Closed mattg3004 closed 2 months ago

mattg3004 commented 3 months ago

Align the MDA method with other diseases using beta random variables for probability of treatment based on coverage and snc values. When coverage or snc change, the probability of treatment will change for everyone, but the rank of probability will stay the same, e.g. the person who was most likely to get treated with the previous coverage and snc will still be the person most likely to get treated after the change.
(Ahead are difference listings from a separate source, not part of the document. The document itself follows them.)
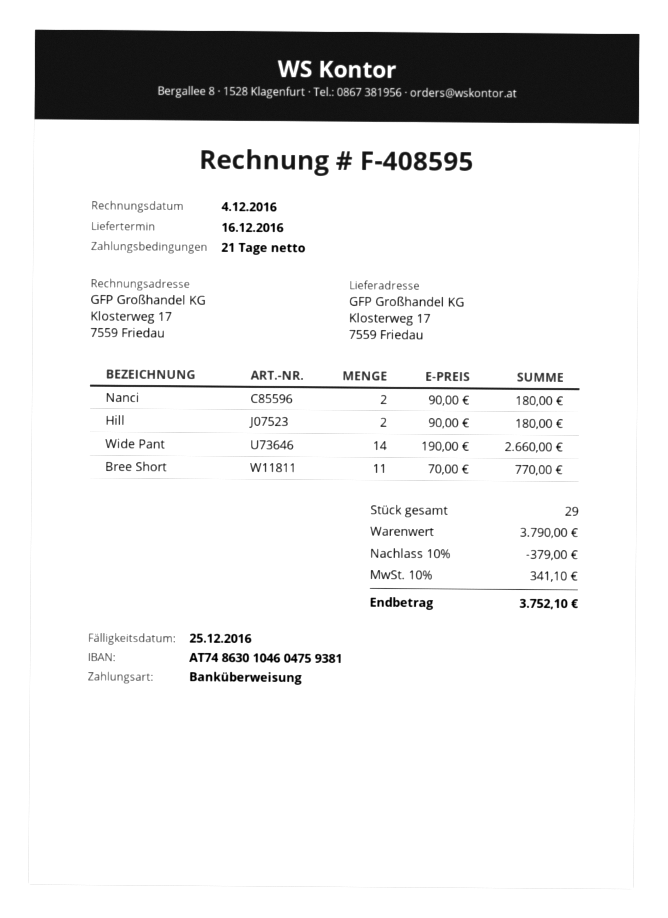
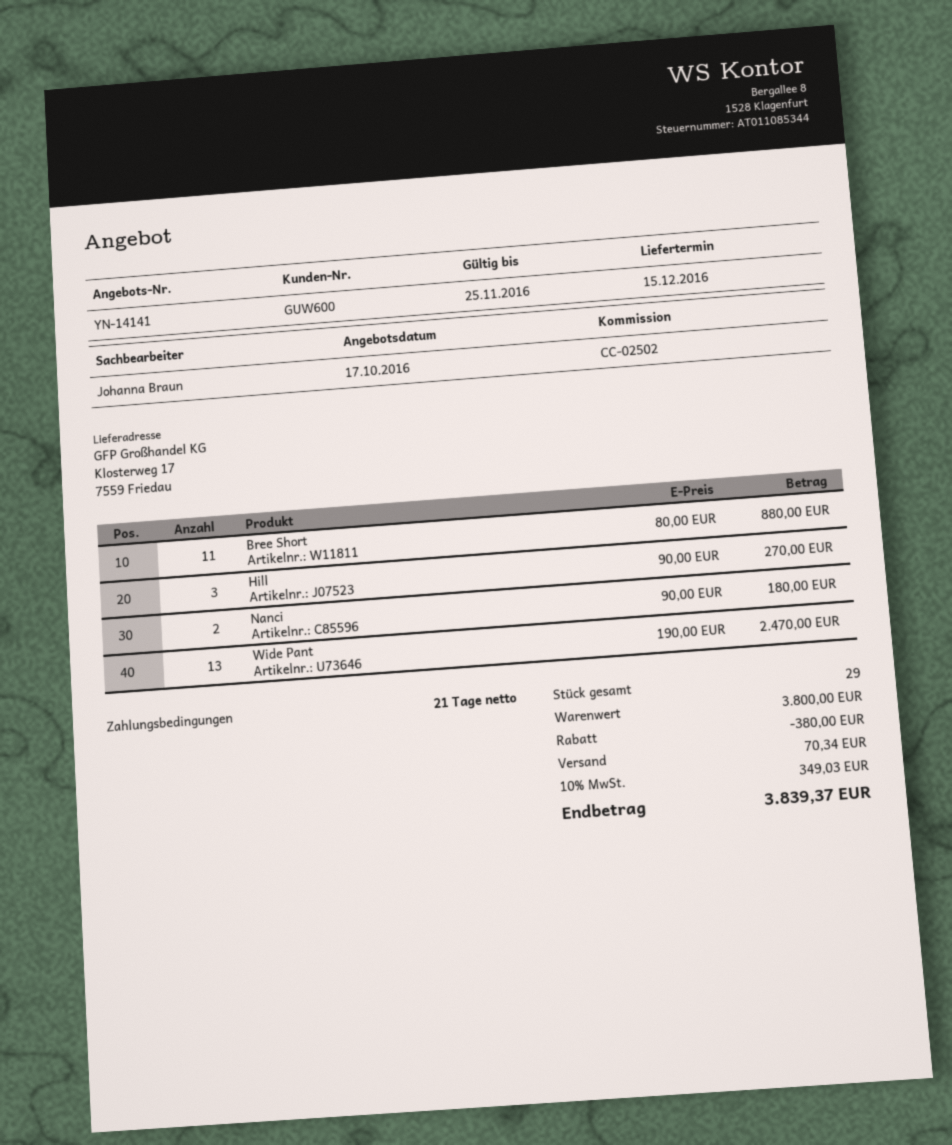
delivery date: 2016-12-16 -> 2016-12-15
Hill: 2 x 90.00 = 180.00 -> 3 x 90.00 = 270.00
Wide Pant: 14 x 190.00 = 2660.00 -> 13 x 190.00 = 2470.00
Bree Short: 11 x 70.00 = 770.00 -> 11 x 80.00 = 880.00
subtotal: 3790.00 -> 3800.00
discount: 379.00 -> 380.00
shipping: none -> 70.34
tax: 10% = 341.10 -> 10% = 349.03
total: 3752.10 -> 3839.37

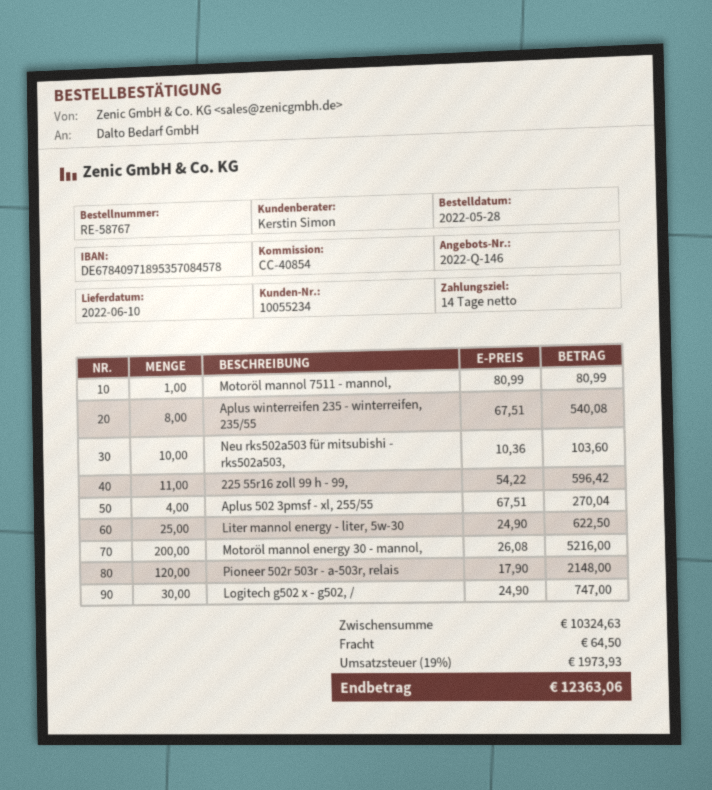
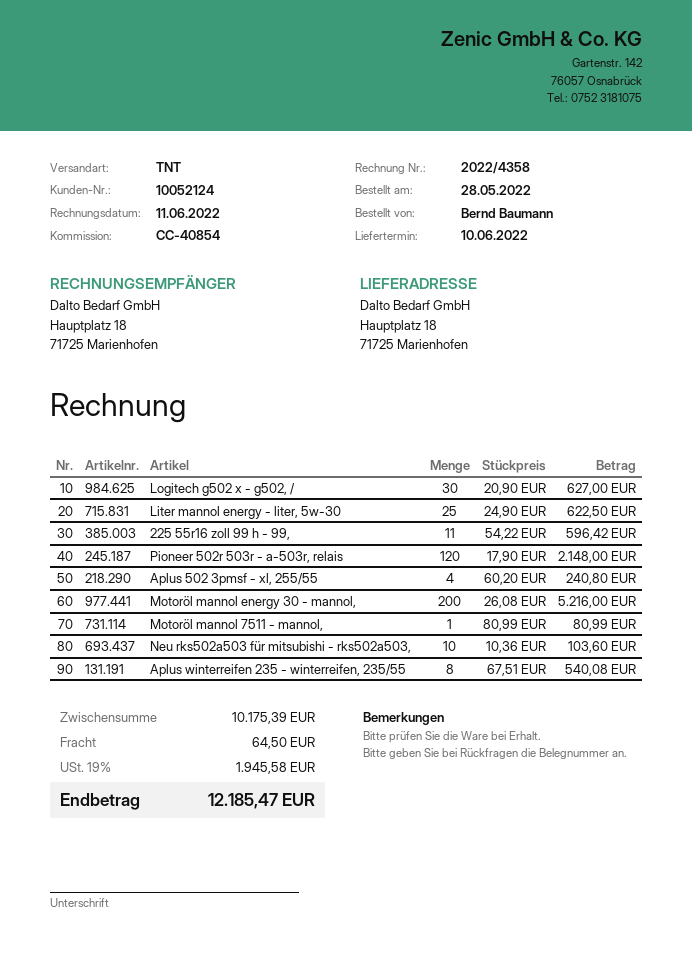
customer number: 10055234 -> 10052124
Aplus 502 3pmsf - xl, 255/55: 4 x 67.51 = 270.04 -> 4 x 60.20 = 240.80
Logitech g502 x - g502, /: 30 x 24.90 = 747.00 -> 30 x 20.90 = 627.00
subtotal: 10324.63 -> 10175.39
tax: 19% = 1973.93 -> 19% = 1945.58
total: 12363.06 -> 12185.47

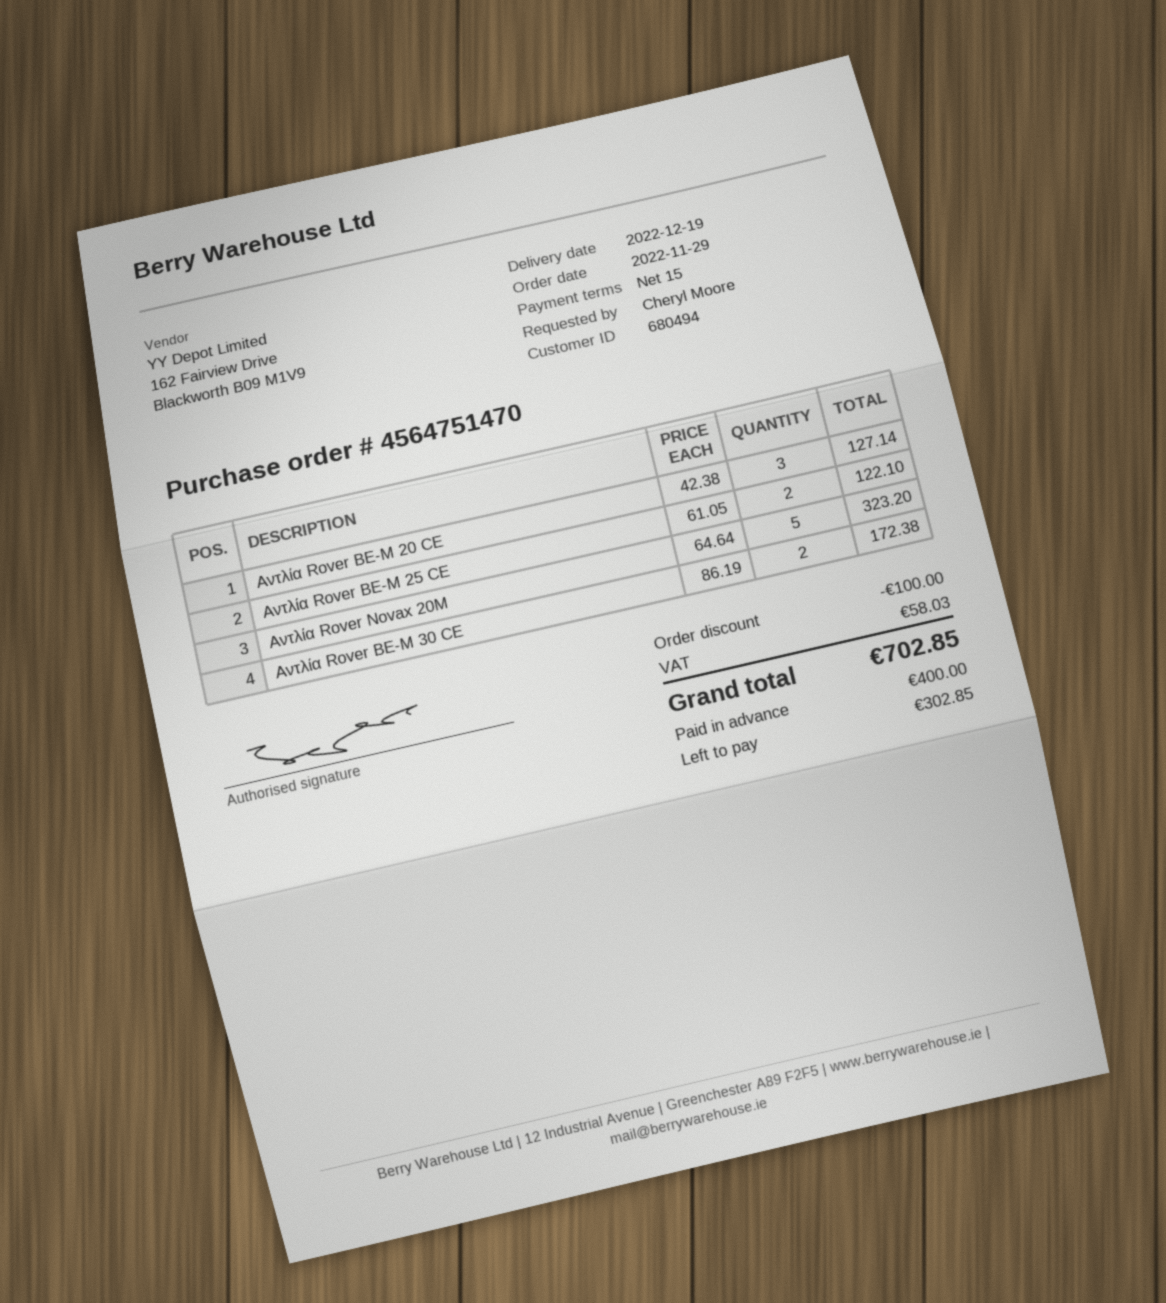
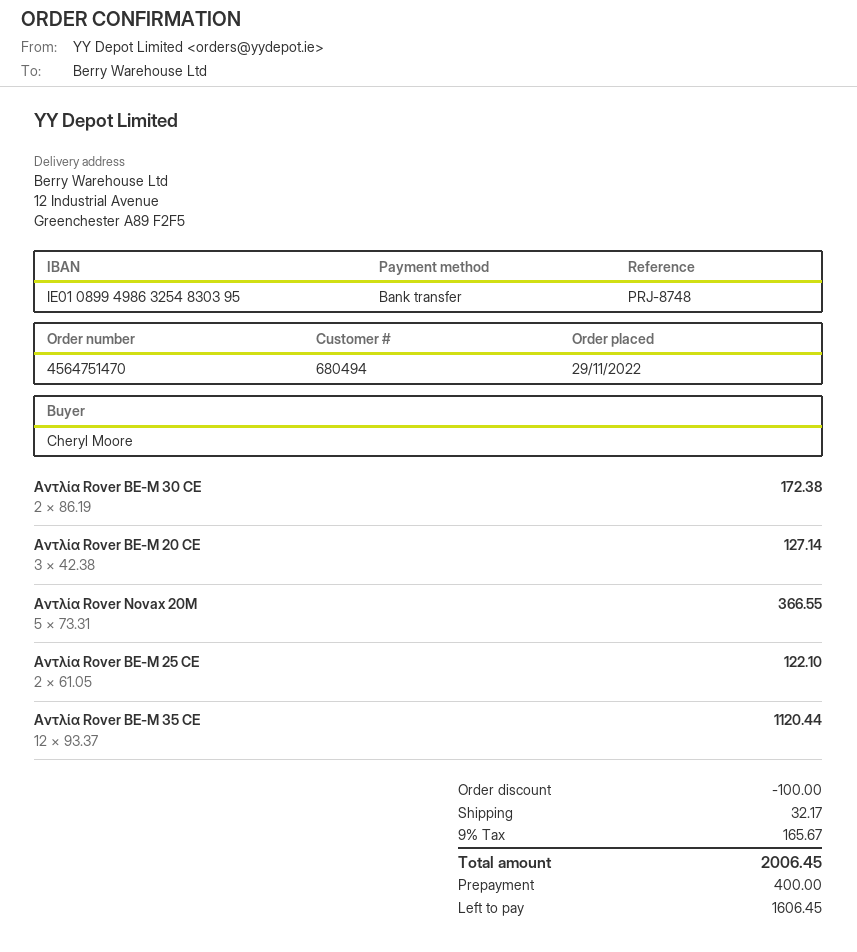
Αντλία Rover Novax 20M: 5 x 64.64 = 323.20 -> 5 x 73.31 = 366.55
Αντλία Rover BE-M 35 CE: none -> 12 x 93.37 = 1120.44
shipping: none -> 32.17
tax: 58.03 -> 165.67
total: 702.85 -> 2006.45
balance: 302.85 -> 1606.45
When the population is initialized everyone is assigned a "treatProbability" of -1. At the first MDA, this value is updated for everyone. When someone dies, this is set to -1 again. At subsequent MDA's, if there is a different value of coverage or snc from the previous MDA then we first check for anyone with a -1 value, so that we can give them a value for treatProbability with the old coverage and snc, then they can be properly ranked alongside everyone else.

Requires the parameter file to have an "snc" parameter now, as this is read in when loading parameters.

tlestang commented 3 months ago

I see you went for an implementation very similar to the one featured in LF, where you use a placeholder value for the treatment probability of reset individuals until this value is computed later at the time of the next MDA. I think I get the logic, but I don't understand why not computing the next treatment probability value upon reset in doDeath directly.

Something like:

# helsim_FUNC_KK/events.py
def doDeath(..., params, ...):
    # ...
    new_ids = np.arange(maxID + 1, maxID + len(theDead) + 1)
    SD.id[theDead] = new_ids
    cov = get_coverage(params)
    SD.treatProbability[theDead] = drawTreatmentProbabilities(
        len(new_ids), cov=cov, snc=params.snc,
    )

then when the next MDA comes with different coverage and snc values, you only have to compute new probability values and order them accordingly to ensure rank correlation. Am I missing something?

It's the way it was implemented in Oncho (https://github.com/NTD-Modelling-Consortium/EPIONCHO-IBM/pull/60)

thk123 commented 3 months ago

Just noting the CI job that is failing is failing because this repo wrongly installs numpy2.0 - I'll get my fix for this into its own PR that we can merge ASAP.

thk123 commented 3 months ago

I've now fixed the numpy issue on master, so if you merge that into this branch the CI should go green.